Au premier coup d'oeil, le sondage que vient de publier l'Association médicale canadienne (AMC) donne des frissons dans le dos.

Avec le vieillissement de la population, les Canadiens ont peur de payer beaucoup plus d'impôts pour maintenir un réseau de santé qui craque déjà de toutes parts. Et comme il faut s'y attendre, plus on est jeune, plus on est inquiet. Certains craignent que leur fardeau fiscal atteigne de tels niveaux qu'il anéantira leur capacité d'épargne, ce qui risque de retarder d'autant leur date de retraite. Adieu, les beaux projets de Liberté 55.

En entrevue avec ma collègue Sara Champagne, dans La Presse d'hier, le docteur Robert Ouellet, président sortant de l'AMC, parle d'un «tsunami gris», rien de moins.

On peut facilement comprendre ce vent de pessimisme. Cela fait des années qu'on nous chante sur tous les tons qu'il y aura de moins en moins de travailleurs actifs sur le marché du travail pour financer les soins de santé des aînés. Eh bien! nous y sommes: les premiers baby-boomers franchiront le cap des 65 ans cette année.

Or, si on y regarde de plus près, le tsunami appréhendé a de bonnes chances de causer beaucoup moins de dommages que prévu, pour un certain nombre de raisons.

L'image des jeunes travailleurs de moins en moins nombreux à supporter des retraités de plus en plus nombreux est incomplète et largement inexacte. Cette perception tient pour acquis que les retraités sont dépendants du système. C'était vrai il y a quelques années, ce l'est beaucoup moins aujourd'hui, et ce le sera de moins en moins à l'avenir.

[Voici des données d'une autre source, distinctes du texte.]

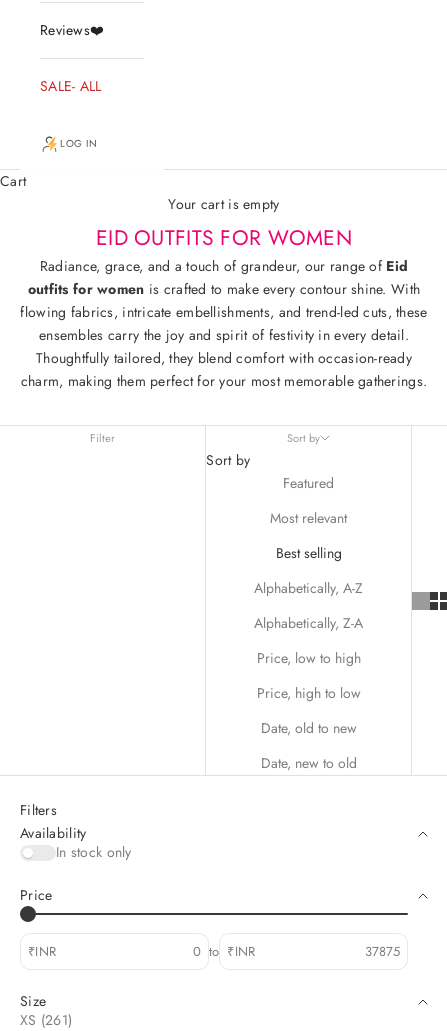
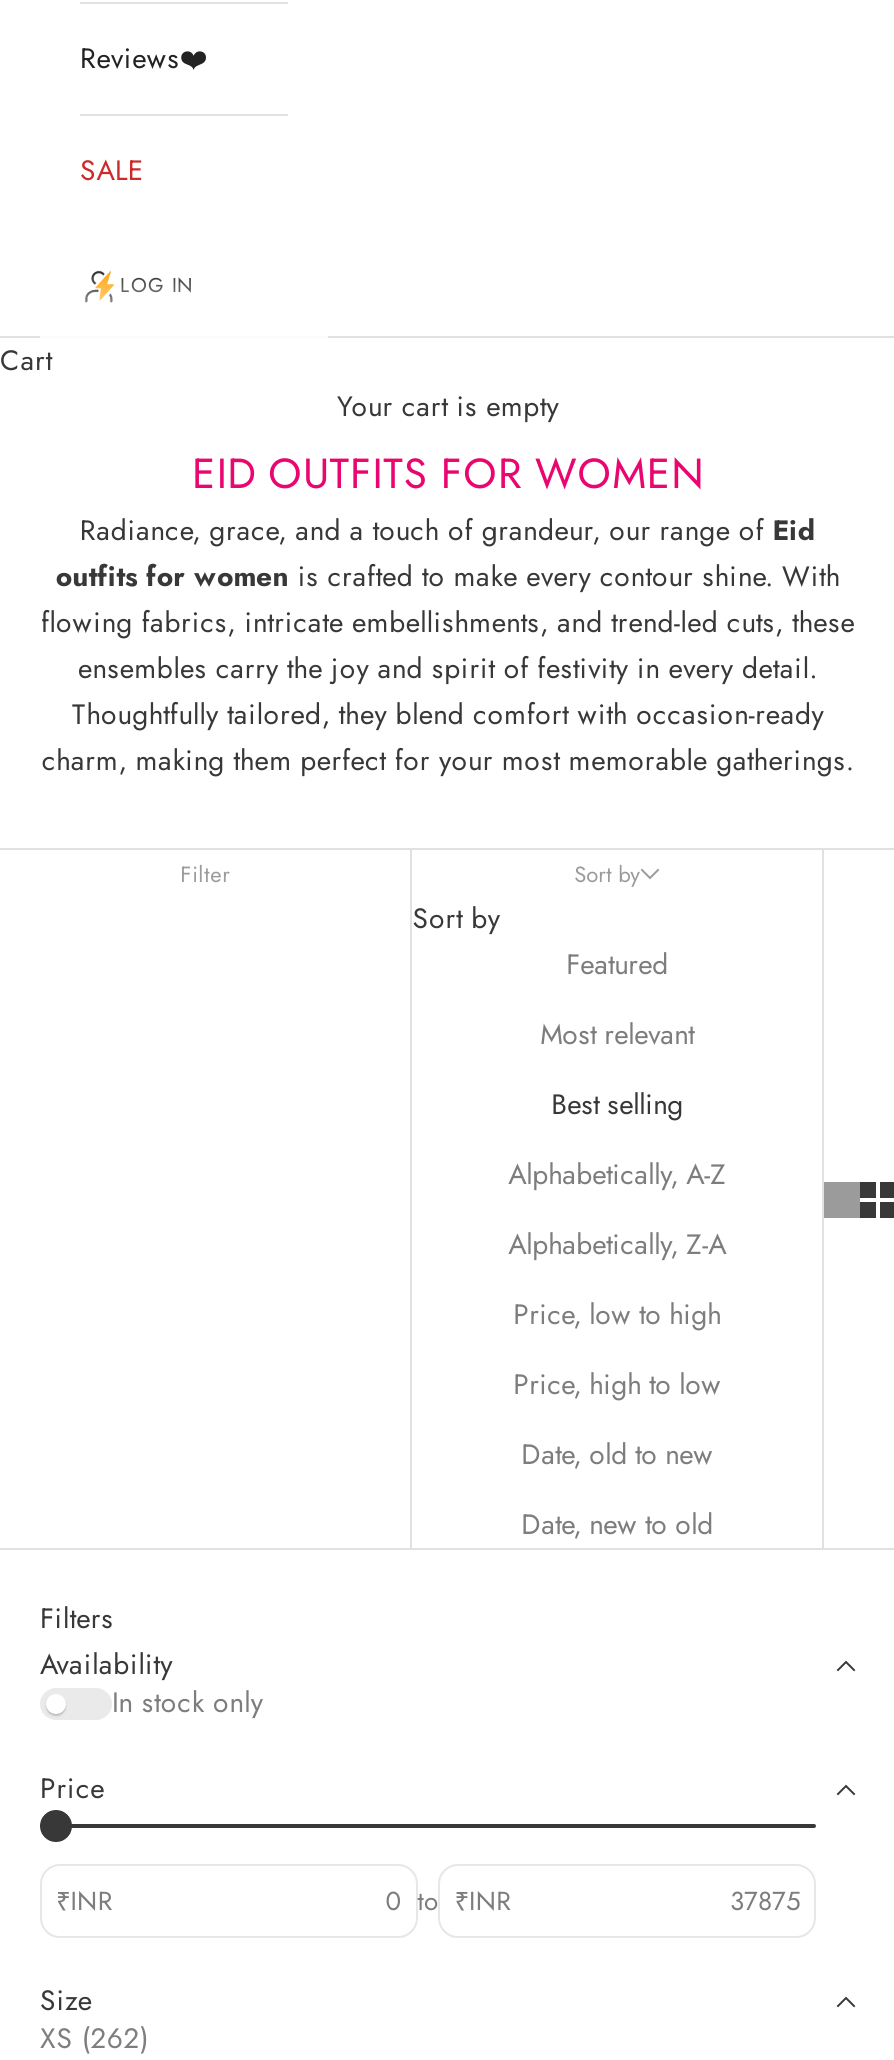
- SALE- ALL
+ SALE

- XS (261)
+ XS (262)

La situation financière des retraités d'aujourd'hui n'a aucune espèce de commune mesure avec celle de leurs parents. Beaucoup de couples âgés ont une caisse de retraite bien garnie, ou des REER (souvent les deux), des dépôts bancaires, des fonds communs de placement. Ils ont fini de payer leur hypothèque et disposent d'un avoir net considérable sur leur maison. De plus en plus, les revenus des aînés atteignent des niveaux assez élevés pour qu'ils continuent, même à la retraite, de payer des impôts. Les jeunes travailleurs ne seront donc pas les seuls à porter le financement du système sur leurs épaules. Les aînés feront aussi leur part.

Il y a autre chose. Les aînés n'ont jamais été en aussi bonne santé qu'aujourd'hui. Plus que jamais, ils font du vélo, ils marchent, ils bougent, ils tiennent à garder la forme. Il est vrai que les personnes âgées coûtent cher au réseau de la santé. C'est normal: les problèmes de santé arrivent avec le vieillissement. Mais il serait hautement imprudent d'émettre des projections pessimistes à partir des dépenses des années passées. Parce que les aînés sont en bien meilleure forme, il y a de fortes chances que leurs besoins en soins et médicaments soient moins importants.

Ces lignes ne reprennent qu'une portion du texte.